*INSTRUCTIONS TO FOLLOW*
Apart from the pictures, which must be omitted, restate the data exactly.

*AVAILABLE DATA*
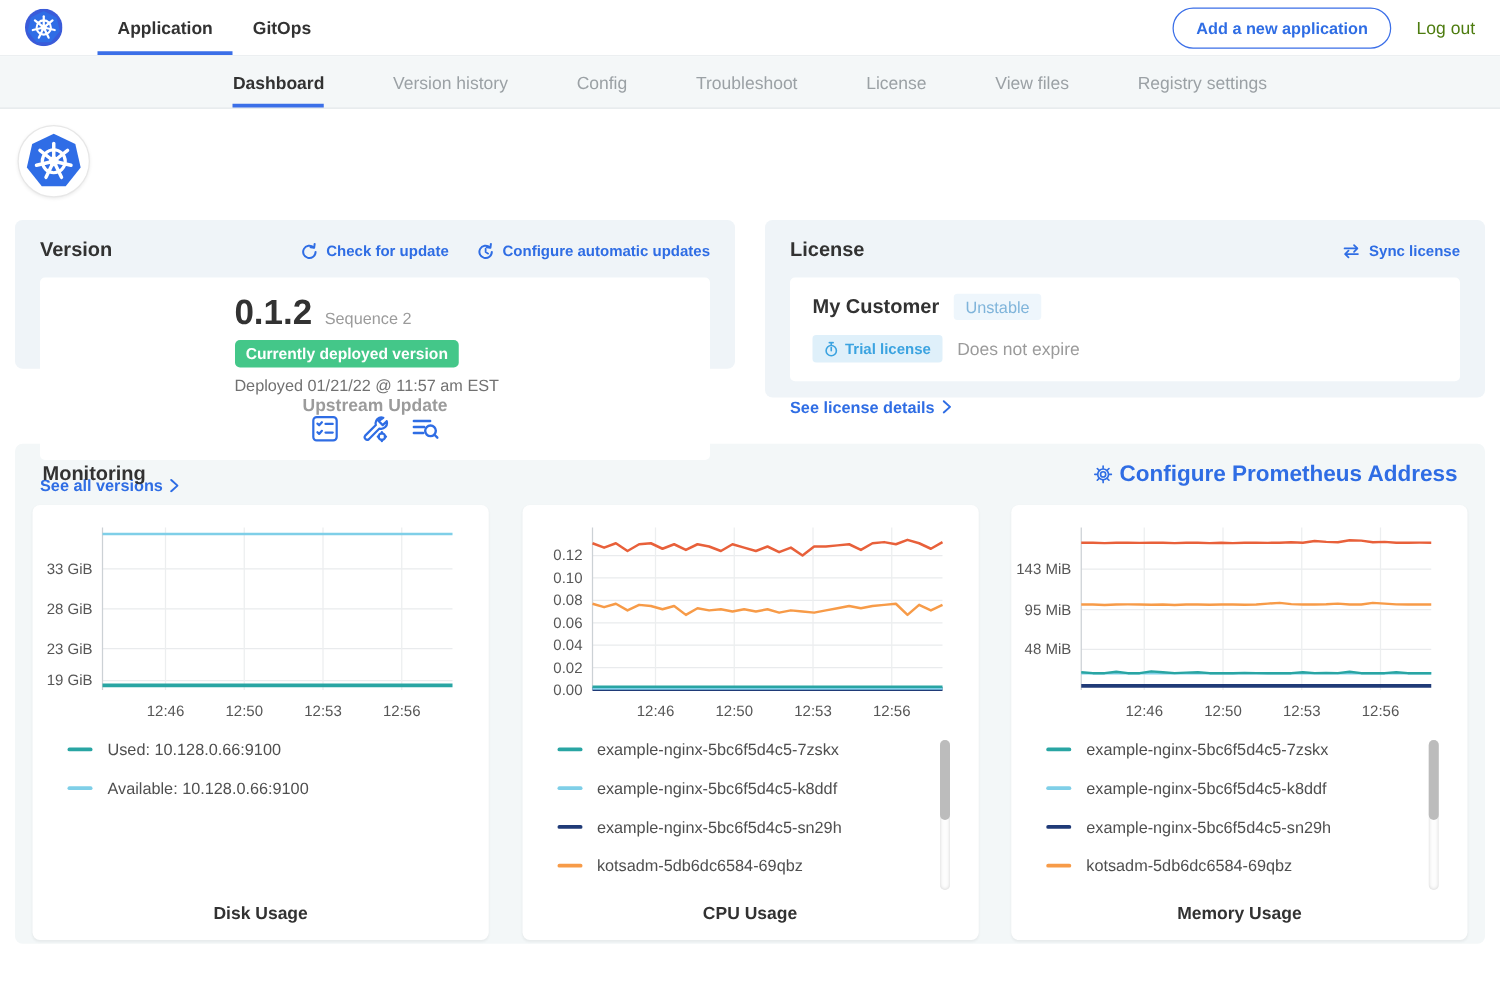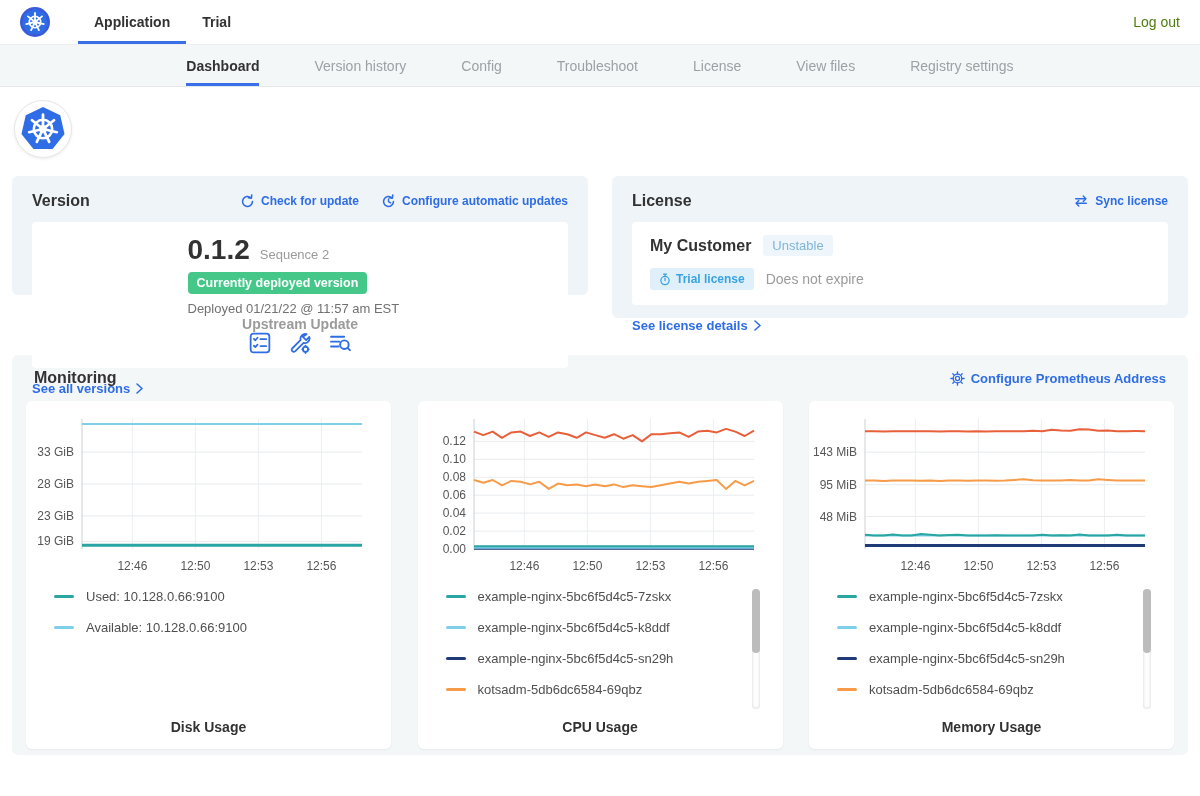--- a/index.html
+++ b/index.html
@@ -69,21 +69,21 @@
   .lic-row2 { display:flex; align-items:center; gap:12px; margin-top:12px; }
   .trial-badge { background:#dff0fa; color:#3ba3e0; font-size:12px; font-weight:bold;
     padding:4px 9px; border-radius:3px; display:inline-flex; align-items:center; gap:5px; }
   .expiry { font-size:14px; color:#9b9b9b; }
 
   
   .monitoring { margin:37px 12px 0; background:#f3f7f8; border-radius:6px;
     padding:14px 14px 16px; height:400px; }
   .mon-head { display:flex; align-items:center; margin-bottom:14px; padding:0 8px; }
   .mon-title { font-size:16px; font-weight:bold; }
-  .mon-link { margin-left:auto; font-size:13px; }
+  .mon-link { margin-left:auto; font-size:18px; }
   .charts-row { display:flex; justify-content:space-between; }
   .chart-card { width:365px; height:348px; background:#fff; border-radius:6px;
     box-shadow:0 1px 2px rgba(0,0,0,.05); padding:10px 0 14px;
     display:flex; flex-direction:column; }
   .chart-box { height:172px; }
   svg text { font-family:"Liberation Sans", sans-serif; }
   .legend-wrap { position:relative; margin-top:6px; flex:1; }
   .legend { list-style:none; padding-left:28px; }
   .legend li { display:flex; align-items:center; gap:12px; font-size:13px;
     color:#4f4f4f; margin-bottom:16px; }
@@ -110,24 +110,25 @@
       <line x1="50" y1="50" x2="26.5" y2="31.3"></line>
       <circle cx="50" cy="50" r="19" fill="none" stroke-width="5.5"></circle>
     </g>
     <circle cx="50" cy="50" r="8" fill="#fff"></circle>
   </svg>
   <div class="nav-tabs">
     <div class="nav-tab active">
       <span>Application</span>
     </div>
     <div class="nav-tab">
-      <span>Trial</span>
+      <span>GitOps</span>
     </div>
   </div>
   <div class="nav-right">
+    <button class="add-app-btn">Add a new application</button>
     <span class="logout">Log out</span>
   </div>
 </div>
 
 <div class="subnav">
   <div class="subnav-item active">
       <span>Dashboard</span>
     </div>
   <div class="subnav-item">
       <span>Version history</span>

*RESPONSE*
--- a/index.html
+++ b/index.html
@@ -69,21 +69,21 @@
   .lic-row2 { display:flex; align-items:center; gap:12px; margin-top:12px; }
   .trial-badge { background:#dff0fa; color:#3ba3e0; font-size:12px; font-weight:bold;
     padding:4px 9px; border-radius:3px; display:inline-flex; align-items:center; gap:5px; }
   .expiry { font-size:14px; color:#9b9b9b; }
 
   
   .monitoring { margin:37px 12px 0; background:#f3f7f8; border-radius:6px;
     padding:14px 14px 16px; height:400px; }
   .mon-head { display:flex; align-items:center; margin-bottom:14px; padding:0 8px; }
   .mon-title { font-size:16px; font-weight:bold; }
-  .mon-link { margin-left:auto; font-size:13px; }
+  .mon-link { margin-left:auto; font-size:18px; }
   .charts-row { display:flex; justify-content:space-between; }
   .chart-card { width:365px; height:348px; background:#fff; border-radius:6px;
     box-shadow:0 1px 2px rgba(0,0,0,.05); padding:10px 0 14px;
     display:flex; flex-direction:column; }
   .chart-box { height:172px; }
   svg text { font-family:"Liberation Sans", sans-serif; }
   .legend-wrap { position:relative; margin-top:6px; flex:1; }
   .legend { list-style:none; padding-left:28px; }
   .legend li { display:flex; align-items:center; gap:12px; font-size:13px;
     color:#4f4f4f; margin-bottom:16px; }
@@ -110,24 +110,25 @@
       <line x1="50" y1="50" x2="26.5" y2="31.3"></line>
       <circle cx="50" cy="50" r="19" fill="none" stroke-width="5.5"></circle>
     </g>
     <circle cx="50" cy="50" r="8" fill="#fff"></circle>
   </svg>
   <div class="nav-tabs">
     <div class="nav-tab active">
       <span>Application</span>
     </div>
     <div class="nav-tab">
-      <span>Trial</span>
+      <span>GitOps</span>
     </div>
   </div>
   <div class="nav-right">
+    <button class="add-app-btn">Add a new application</button>
     <span class="logout">Log out</span>
   </div>
 </div>
 
 <div class="subnav">
   <div class="subnav-item active">
       <span>Dashboard</span>
     </div>
   <div class="subnav-item">
       <span>Version history</span>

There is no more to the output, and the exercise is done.